Issu d’une famille aisée de la bourgeoisie de Bialystok, Simon Segal commence une carrière d’ingénieur en Russie avant de s’intéresser aux arts plastiques. En 1918, délaissant ses études d’ingénieur, il quitte la Russie pour Berlin, y séjourne jusqu’en 1924 et fréquente des écrivains et des artistes groupés autour des poètes Maïakovski et Essenine et de la revue d’avant-garde Spolokhi.

En 1925, Segal s’installe à Paris et s’emploie à tout sauf à la peinture. Il subsiste grâce à divers petits métiers : bibliothécaire, ouvrier chez Citroën et styliste pour Paul Poiret qui lui demande de réaliser une série de poupées.

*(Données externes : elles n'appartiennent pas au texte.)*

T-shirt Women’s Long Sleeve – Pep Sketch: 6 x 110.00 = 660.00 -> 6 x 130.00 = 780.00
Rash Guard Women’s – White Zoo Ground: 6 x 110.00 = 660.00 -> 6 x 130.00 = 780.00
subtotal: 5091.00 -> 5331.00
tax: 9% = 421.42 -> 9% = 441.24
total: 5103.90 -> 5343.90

En 1926, il séjourne à Toulon et redécouvre le plaisir de peindre. Il rencontre Bruno Bassano, militant socialiste exilé par Mussolini et fondateur du Trident (foyer artistique). Segal trouve en Bassano un défenseur fidèle et un marchand.

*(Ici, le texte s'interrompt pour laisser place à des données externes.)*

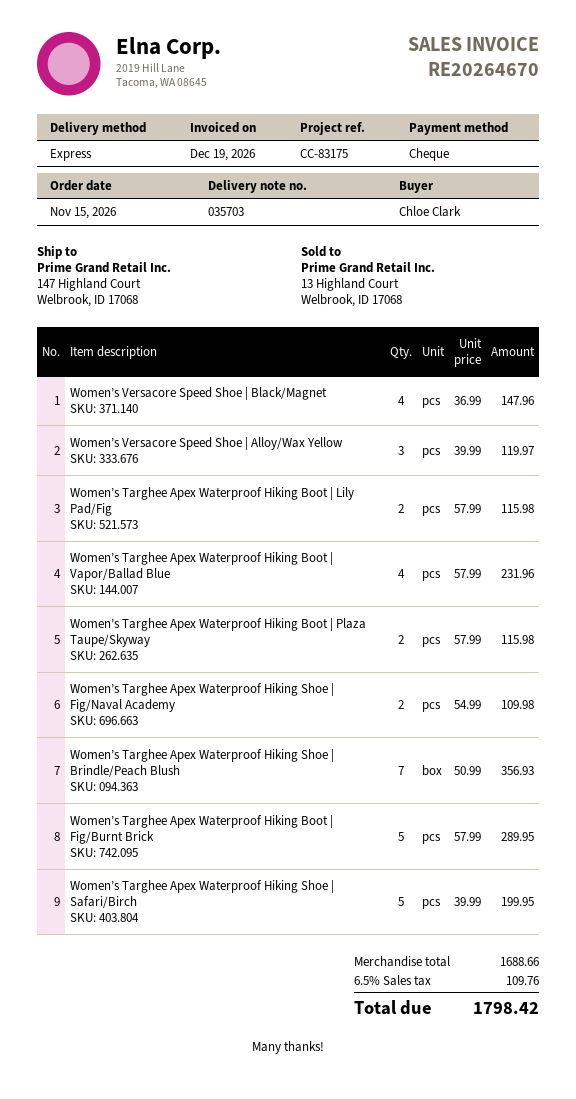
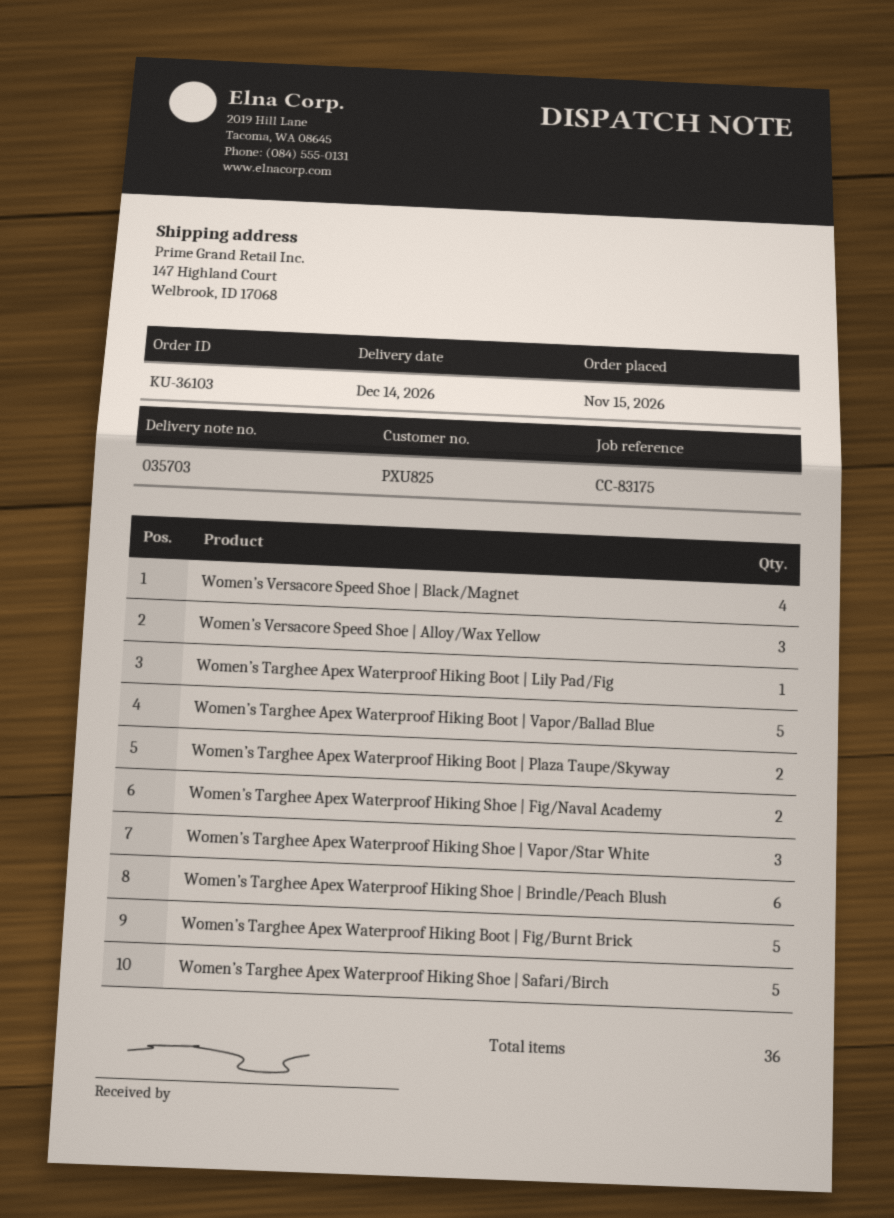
Women’s Targhee Apex Waterproof Hiking Boot | Lily Pad/Fig: 2 -> 1
Women’s Targhee Apex Waterproof Hiking Boot | Vapor/Ballad Blue: 4 -> 5
Women’s Targhee Apex Waterproof Hiking Shoe | Brindle/Peach Blush: 7 -> 6
Women’s Targhee Apex Waterproof Hiking Shoe | Vapor/Star White: none -> 3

De retour à Paris en 1933, Segal fréquente les terrasses du Dôme, de La Rotonde, de La Coupole, et en 1935 expose trente gouaches à la galerie Billet-Worms. Le jour même de l’accrochage, l’ensemble est acheté par le collectionneur américain Frank Altschul.

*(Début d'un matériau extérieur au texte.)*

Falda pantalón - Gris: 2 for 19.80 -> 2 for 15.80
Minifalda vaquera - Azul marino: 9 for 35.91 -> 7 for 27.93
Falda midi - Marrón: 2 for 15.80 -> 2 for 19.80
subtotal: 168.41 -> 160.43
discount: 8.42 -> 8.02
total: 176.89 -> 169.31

Lorsque la Seconde Guerre mondiale éclate, il s’engage. Refusé, il part en zone libre, à Aubusson où il se marie et fait la connaissance de Jean Lurçat. Peu après, il se réfugie dans une ferme et se procure des faux papiers.

La guerre terminée, il se fixe à Jobourg, près du cap de la Hague. De 1946 à 1953, il vit des années heureuses d’un travail ininterrompu et rencontre le mécène Henri Bernardi, dont il devient l’ami. À cette époque, il réalise des cartons pour dix-huit tapisseries fabriquées à Aubusson et aux Gobelins.

En 1953, il rentre à Paris et participe à de nombreuses expositions individuelles. Il illustre la Bible pour les éditions Labergerie en 1956. En 1958, il crée une série de mosaïques exécutées par le Brésilien Antonio Carelli.

À partir des années 60, il s’installe dans un petit atelier à Montmartre. En 1968, il achève d’illustrer L’Apocalypse, éditée par la librairie Kieffer à Paris, et meurt dans la nuit du 2 août 1969. Son ami le Dr Osenat le fait inhumer au cimetière d’Arcachon.